29 Sep 2016

Diam

Diam adalah ruang

Ruangku berteriak
Ruangku mengamuk
Ruangku mencaci

Ruangku menangis
Ruangku menerawang

Ruangku gempita
Ruangku bersuka



Aku meredam ekspresi


Aku diam




berpuisi

---
Rimie Ramadan
29.09.2016
Yogyakarta

15 Sep 2016

Kegagalan paham

Warning: posting ini lagi-lagi berisi curhatan sampah yang aku lagi bingung mau buang dimana. Jadi kalau pembaca merasa jijik, mohon segera tinggalkan laman ini. Ttd, Rimie


Aku galau.

Yap. Aku gak merasa ragu untuk berkata aku galau.
 Galau kenapa? Krisis identitas, jelas!

Walaupun gak cuma aku pastinya yang ngalamin ini.

Tahu gak, sebab apa?

Entah kenapa aku kembali kasmaran dengan arsitektur. Di saat aku hampir putuskan berpaling meninggalkannya. Oh my goodness!

Menggali arsitektur itu menarik. Menemukan desain yang membuat pipi merah, tanpa memedulikan biayanya.

Ah, rasanya seperti terlambat jatuh cinta! Menemukannya justru saat mengerjakan Tugas Akhir orang lain. Well, sebenarnya punyaku juga sedikit menarik, sayangnya goresanku baru agak lumayan bagus nya sekarang. Hiks.

Aku jadi bingung banget men. Apa selama ini cuma gegara nge-deal Pra TA dengan Mr.Y yang super lama, lantas aku mencaci, memaki, mengambinghitamkan, dan menutup mata dari arsitektur secara menyeluruh? Padahal mungkin, aku memang menyimpan cinta sejati kepadanya. Mungkin.

Ri, Mie, lo refleksi diri deh. Apakah cinta datang terlambat?

Ataukah ada sisi yang belom bisa lo lupakan dari sang "mantan" (in this case: architecture)?

Atau sebenernya lo pengen mengarah ke jurnal arsitektur? Kan lulusan arsitek gak melulu soal berkutat di ranah lapangan/perencanaan? See Imelda Akmal.

Atau lo jadi pembuat biografi dan mengulas arsitek/profil bangunan di dunia secara mendetail dalam Bahasa? Bisa juga!

Lingkup sarjana arsitektur itu masih general. Lo justru bisa manfaatin ke-general-an itu kan? Ibarat lo ngerjain lagi beberapa mata kuliah tapi diseriusin.

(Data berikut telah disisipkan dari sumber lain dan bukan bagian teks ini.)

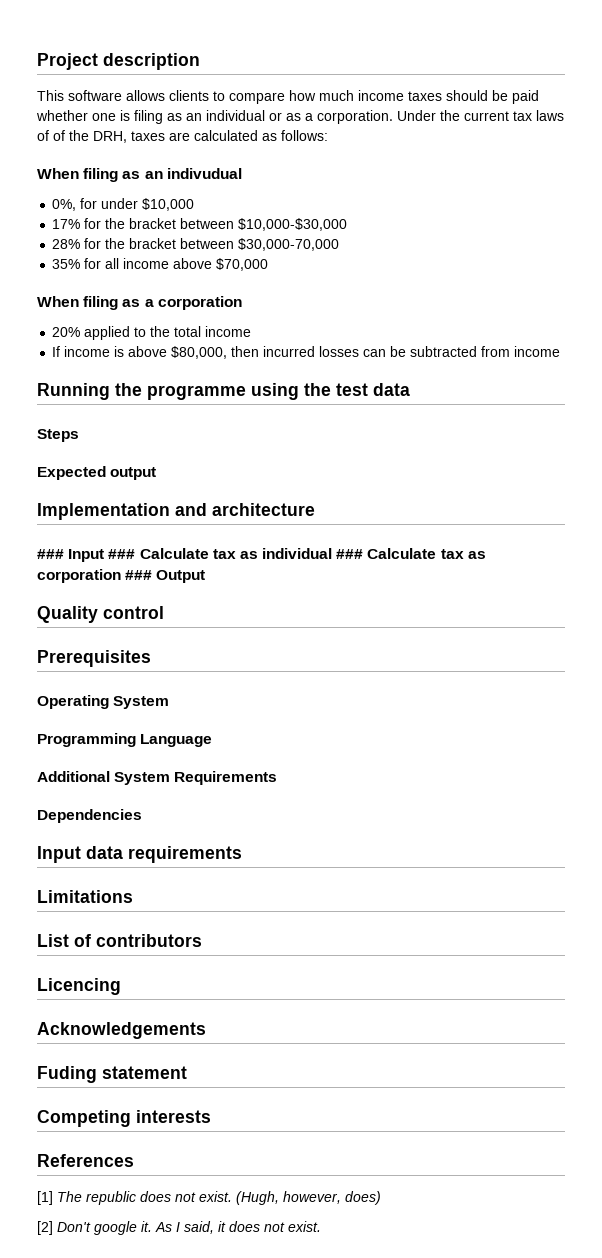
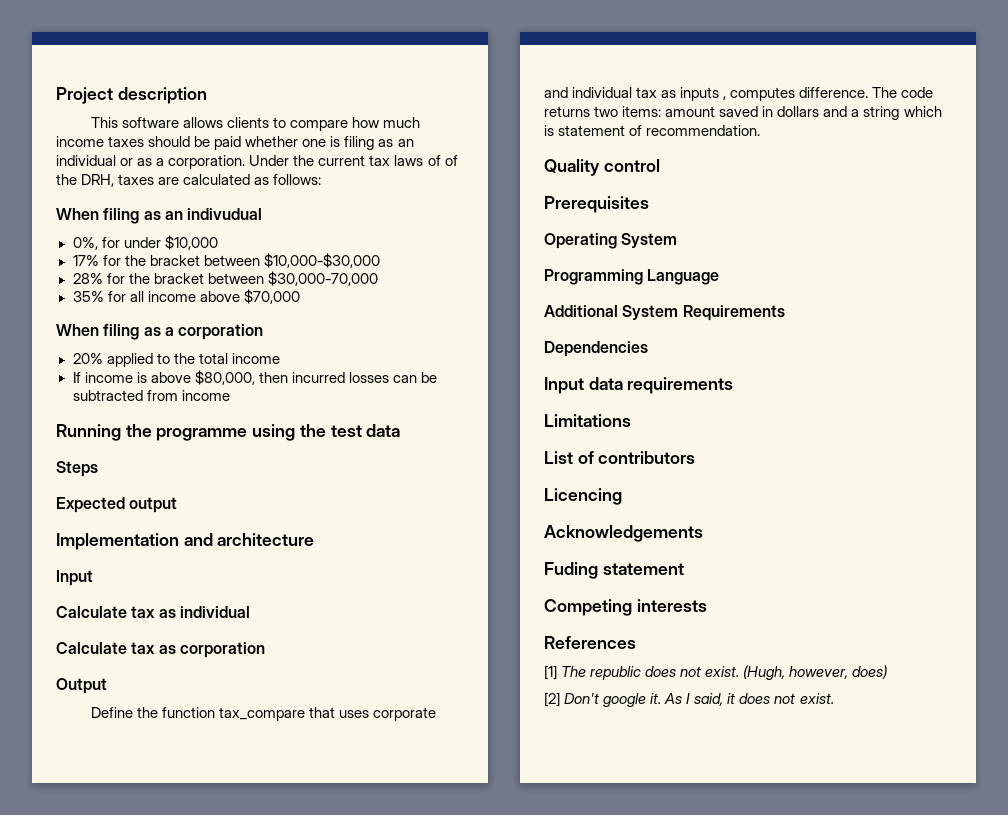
  Implementation and architecture
- ### Input ### Calculate tax as individual ### Calculate tax as corporation ### Output
+ Input
+ Calculate tax as individual
+ Calculate tax as corporation
+ Output
+ Define the function tax_compare that uses corporate and individual tax as inputs , computes difference. The code returns two items: amount saved in dollars and a string which is statement of recommendation.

Hehehe.. Siapa tahu jadi semacam ensiklopedi atau rujukan bagi mahasiswa lainnya.

Well, di sisi lain, tetep coba lamar kerja ke lembaga bergengsi seperti yang ortu lo mau. Ya kan?

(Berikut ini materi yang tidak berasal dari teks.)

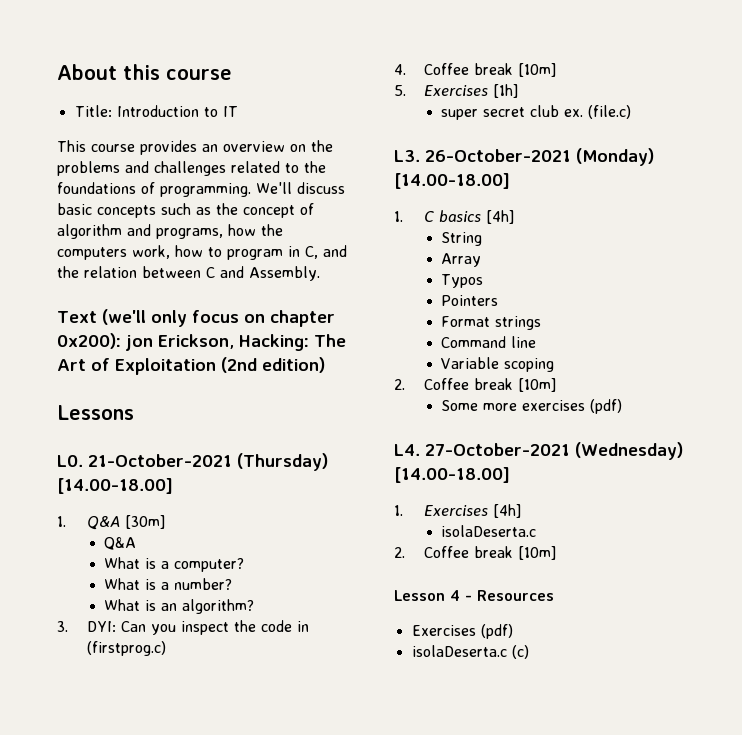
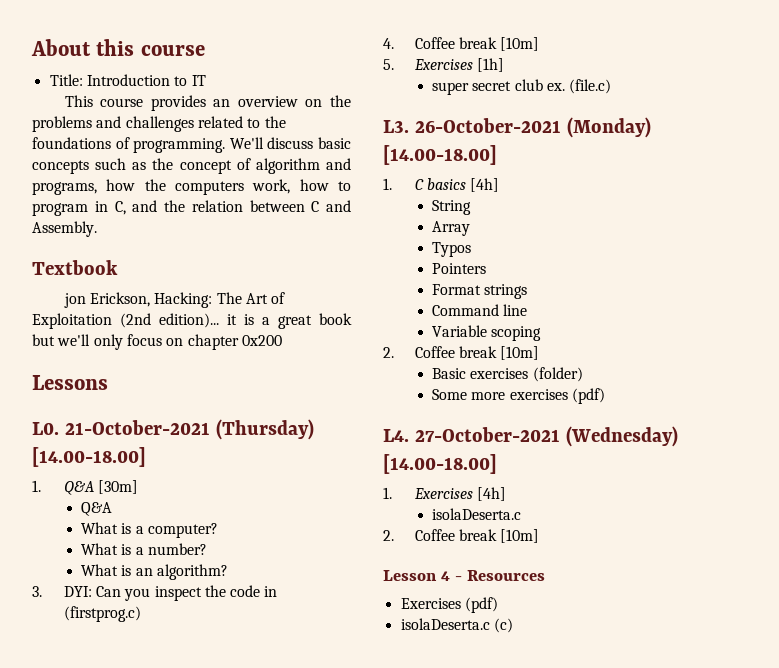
- Text (we'll only focus on chapter 0x200): jon Erickson, Hacking: The Art of Exploitation (2nd edition)
+ Textbook
+ jon Erickson, Hacking: The Art of Exploitation (2nd edition)... it is a great book but we'll only focus on chapter 0x200
+ Basic exercises (folder)

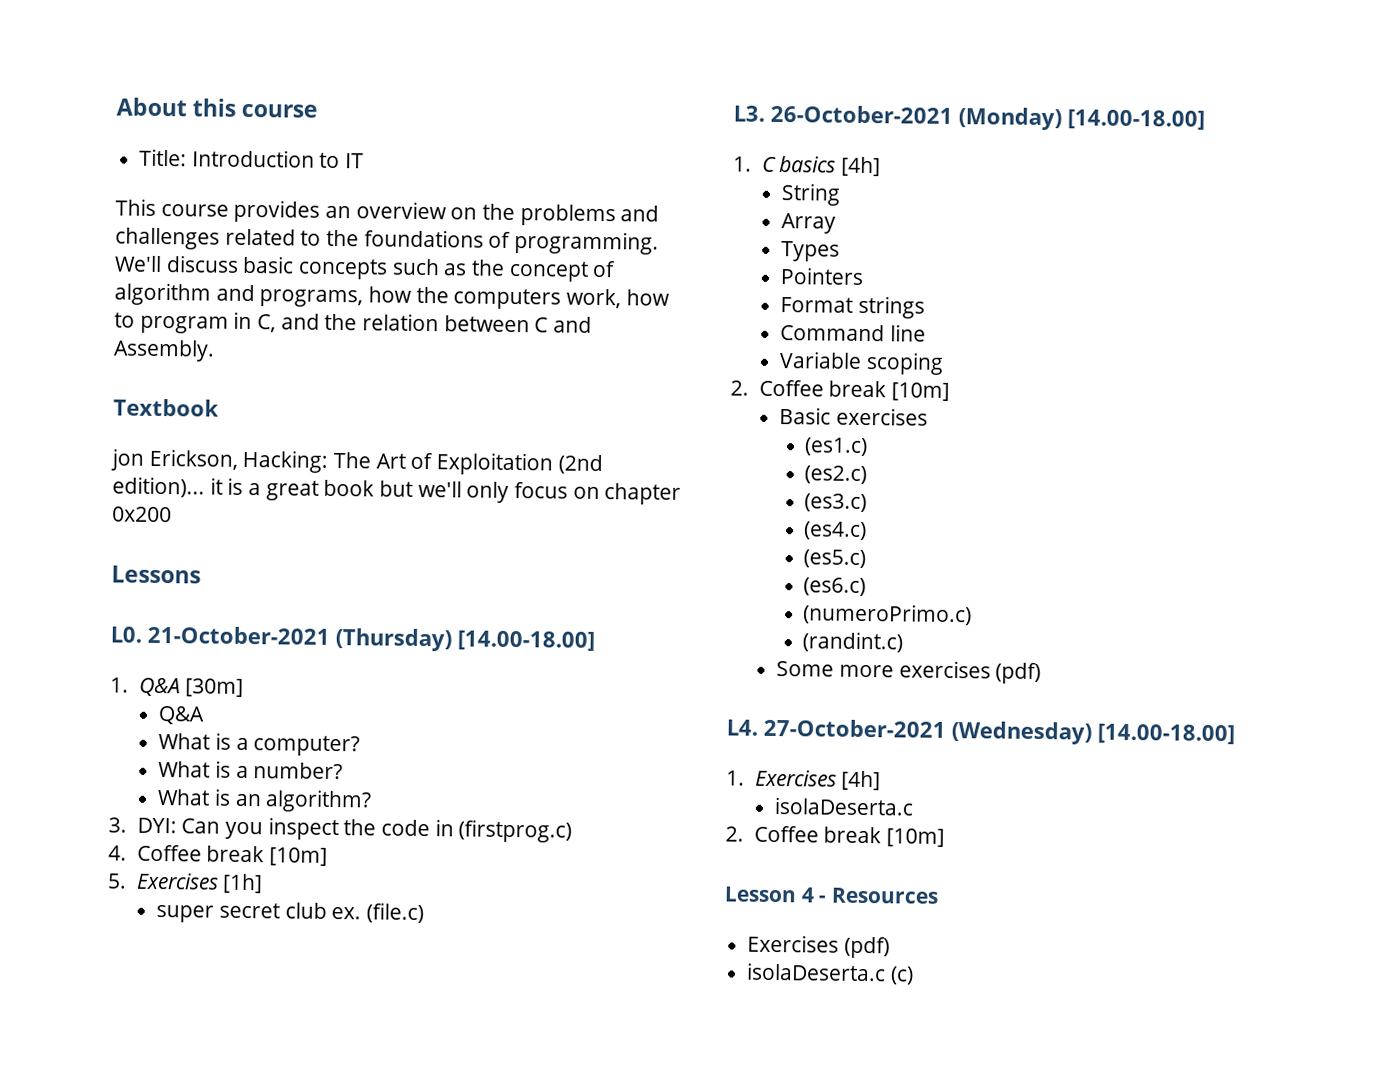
- Typos
+ Types
- Basic exercises (folder)
+ Basic exercises
+ (es1.c)
+ (es2.c)
+ (es3.c)
+ (es4.c)
+ (es5.c)
+ (es6.c)
+ (numeroPrimo.c)
+ (randint.c)

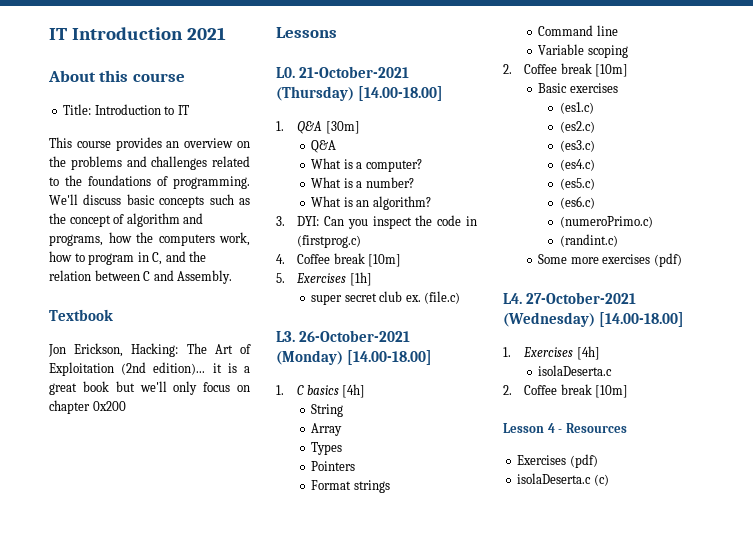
+ IT Introduction 2021
- jon Erickson, Hacking: The Art of Exploitation (2nd edition)... it is a great book but we'll only focus on chapter 0x200
+ Jon Erickson, Hacking: The Art of Exploitation (2nd edition)... it is a great book but we'll only focus on chapter 0x200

Tetep aja sih, balik ke kalimat pertama. Gue masih galau.

5 Sep 2016

Kemuning dari Merapi (3)

"Bakpao, bakpao! Masih hangat!"

Karina mengernyit. Dialihkannya pandang secepat kilat ke luar kios. Sepeda beretalase penuh kepulan uap itu muncul dari bingkai pintu. Kernyitnya mengendur. "Huft, syukurlah!"

Gadis itu kembali sibuk dengan ponselnya.

Tok! Tok! Tok! "Hallooooouuu, Mbak-pao Karina yang cuantiiikk! Kangen gak sama aku??" seorang gadis berperawakan kurus berwajah manis muncul di depan meja etalase.

"Ning! Jangan panggil 'bakpao' lagi kenapa sih?" protes Karina. "Eniwei, kamu lama banget deh. Kemana aja?"

"Sori Rin. Tadi aku dapat telpon dari bapak. Jadi aku lama di kampus." jawab Kemuning sembari melucuti atribut bermotornya. Di saat yang sama, Karina berkemas untuk pulang.

"Tumben bapakmu nelpon. Ada apa e, Ning? Kamu mau dijodohin po? Hihii.." Goda Karina sambil memoleskan pemerah bibir di wajah bundarnya.

"Enggak yo, aku disuruh pulang malam ini. Kata bapak, ada tamu datang dari Jakarta."

Karina hanya mengangguk dan memasukkan kembali 'alat tempur wajah'. Kecepatannya berkemas meningkat ganda. "Garda hampir sampai. Kutitip kios sama kamu ya." pesannya. "Oh ya, jangan pulang larut. Sewon-Merapi lumayan lho!"